The episode was inspired by the Dominique Strauss-Kahn arrest. Strauss-Kahn, who was head of the International Monetary Fund (IMF) and considered the front-runner in the French presidential election, was accused of sexually assaulting a maid at a midtown Manhattan hotel in May 2011. He pleaded not guilty to all charges, but quit his IMF post, and his presidential candidacy was sidetracked. Subsequently, the case against him weakened as prosecutors said his accuser admitted to lying to a grand jury about events surrounding the attack. Franco Nero portrays a Strauss-Kahn like character, Roberto DiStasio, but he is an Italian dignitary. Ron Rifkin plays DiStasio's defense attorney, who is similar to Strauss-Kahn's real life attorney, Benjamin Brafman.

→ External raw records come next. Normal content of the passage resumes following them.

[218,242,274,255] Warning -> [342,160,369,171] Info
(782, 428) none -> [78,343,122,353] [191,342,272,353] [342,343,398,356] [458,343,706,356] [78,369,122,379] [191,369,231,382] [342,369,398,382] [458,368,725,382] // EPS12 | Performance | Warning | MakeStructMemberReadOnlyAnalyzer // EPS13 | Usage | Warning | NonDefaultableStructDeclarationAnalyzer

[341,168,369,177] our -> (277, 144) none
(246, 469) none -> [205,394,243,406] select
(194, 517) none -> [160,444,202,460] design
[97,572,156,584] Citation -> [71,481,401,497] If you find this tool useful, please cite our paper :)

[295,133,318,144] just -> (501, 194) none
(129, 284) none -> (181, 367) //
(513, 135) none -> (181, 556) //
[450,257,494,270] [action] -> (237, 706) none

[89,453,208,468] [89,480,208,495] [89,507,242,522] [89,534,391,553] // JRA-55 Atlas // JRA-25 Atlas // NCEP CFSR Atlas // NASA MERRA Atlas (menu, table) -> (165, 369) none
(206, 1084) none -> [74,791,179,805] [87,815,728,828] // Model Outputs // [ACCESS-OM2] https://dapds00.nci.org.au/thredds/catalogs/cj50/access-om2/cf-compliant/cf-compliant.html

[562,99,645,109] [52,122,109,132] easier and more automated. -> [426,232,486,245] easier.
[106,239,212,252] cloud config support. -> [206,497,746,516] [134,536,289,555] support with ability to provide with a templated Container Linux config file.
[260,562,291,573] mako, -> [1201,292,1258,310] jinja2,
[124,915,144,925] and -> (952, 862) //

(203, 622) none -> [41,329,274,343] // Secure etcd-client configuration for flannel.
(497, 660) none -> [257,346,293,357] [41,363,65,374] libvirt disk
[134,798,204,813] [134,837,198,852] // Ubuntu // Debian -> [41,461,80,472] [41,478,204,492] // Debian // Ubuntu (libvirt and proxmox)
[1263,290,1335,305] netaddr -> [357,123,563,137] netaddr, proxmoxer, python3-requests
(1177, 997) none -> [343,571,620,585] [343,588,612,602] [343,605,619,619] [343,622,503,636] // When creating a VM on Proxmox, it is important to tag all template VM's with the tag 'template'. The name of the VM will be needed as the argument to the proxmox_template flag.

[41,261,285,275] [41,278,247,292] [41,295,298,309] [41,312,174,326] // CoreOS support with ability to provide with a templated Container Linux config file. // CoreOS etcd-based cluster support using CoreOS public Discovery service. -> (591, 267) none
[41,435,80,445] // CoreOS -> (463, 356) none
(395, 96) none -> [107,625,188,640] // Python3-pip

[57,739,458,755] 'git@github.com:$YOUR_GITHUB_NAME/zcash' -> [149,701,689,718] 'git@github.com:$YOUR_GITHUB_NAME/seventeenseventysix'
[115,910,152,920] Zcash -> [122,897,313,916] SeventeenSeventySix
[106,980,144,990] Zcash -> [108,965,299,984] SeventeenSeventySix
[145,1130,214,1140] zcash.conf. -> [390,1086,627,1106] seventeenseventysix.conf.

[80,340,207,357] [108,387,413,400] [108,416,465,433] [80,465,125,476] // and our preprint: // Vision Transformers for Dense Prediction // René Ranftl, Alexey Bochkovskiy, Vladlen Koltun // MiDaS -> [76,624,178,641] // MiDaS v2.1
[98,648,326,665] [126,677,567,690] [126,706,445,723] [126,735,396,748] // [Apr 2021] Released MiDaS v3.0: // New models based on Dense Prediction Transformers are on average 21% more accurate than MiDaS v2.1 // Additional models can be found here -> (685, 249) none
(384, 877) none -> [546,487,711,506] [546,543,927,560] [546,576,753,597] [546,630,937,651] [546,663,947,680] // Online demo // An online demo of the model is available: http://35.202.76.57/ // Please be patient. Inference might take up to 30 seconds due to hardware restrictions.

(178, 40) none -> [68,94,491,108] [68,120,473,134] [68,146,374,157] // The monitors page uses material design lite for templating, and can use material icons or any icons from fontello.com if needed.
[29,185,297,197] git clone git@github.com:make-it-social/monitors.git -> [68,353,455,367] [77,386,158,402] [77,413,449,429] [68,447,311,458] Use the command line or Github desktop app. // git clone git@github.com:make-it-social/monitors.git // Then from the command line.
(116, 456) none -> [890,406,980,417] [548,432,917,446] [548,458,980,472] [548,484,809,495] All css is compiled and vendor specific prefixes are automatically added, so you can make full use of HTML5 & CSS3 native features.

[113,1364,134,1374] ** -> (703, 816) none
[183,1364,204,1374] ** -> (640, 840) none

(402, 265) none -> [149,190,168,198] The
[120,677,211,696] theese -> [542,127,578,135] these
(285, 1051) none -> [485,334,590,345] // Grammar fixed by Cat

New showrunner Warren Leight said of the incident's inspiration for this episode, "In this case, I don't believe we ripped from the headlines. I believe the actual story ripped us off." While the real life case's twists and turns made for tantalizing headline news, it wound up being "quite annoying," Leight said. "We had to do rewrites. Everything we had in our initial draft had to be changed." He joked that the story was so fast-moving that they worried the final scenes would have to be shot live on the day the episode airs. However, he noted, "It's still 'SVU', the shows are still emotionally driven and loaded."

==Reception==

===Ratings===
In its original broadcast on September 21, 2011, "Scorched Earth" was watched by 7.63 million viewers and acquired a 2.4 rating/6% share in the 18–49 demographic, meaning that it was seen by 2.4% of all 18- to 49-year-olds and 6% of 18- to 49-year-olds watching television at the time of the broadcast. This was a decrease in ratings compared to the season 12 premiere, which was watched by 9.68 million viewers. Though Law & Order: Special Victims Unit came in third in its timeslot behind CSI: Crime Scene Investigation and Revenge, it was the most-watched program on NBC that night.

===Reviews===
Reviews of the plot were generally positive. Mike Hale of The New York Times described the episode as "taut, restrained and well acted", as well as "interesting for its extremely close tracking of the Strauss-Kahn case," and felt that the verdict was "disappointing in dramatic terms but understandable." TVfanatic.com gave the episode a 3.5/5 rating, calling the episode "your typical SVU fare", but felt that the episode was missing its typical argument between two of the detectives, as they "provided their own perspectives on the issue and they usually represent the division in the show's audience's members." The site also felt that the crime was a little too current; the episode's original broadcast was only a month after the charges against Strauss-Kahn were dismissed.

The cast changes were met with mixed reviews. Mike Hale felt that the departure of Christopher Meloni was a relief to the show, as his "tightly wound" character had a "wack-a-doodle intensity [that] had taken 'SVU' way off track", but still found it hard to imagine the show without him. He said that Meloni's absence turned the episode "into the best showcase his partner, Olivia, had been given in years." He called the addition of Michael Cutter was "a big gain" for the show, but felt uncertain about the addition of Detective Rollins, writing: "A scene in which she tried to sweet-talk information out of a jailed suspect was the one really weak moment in the episode." TVfanatic.com also had mixed feeling about Detective Rollins, who is supposed to breathe new life into the series, but wrote that Rollins may end up becoming an interesting character.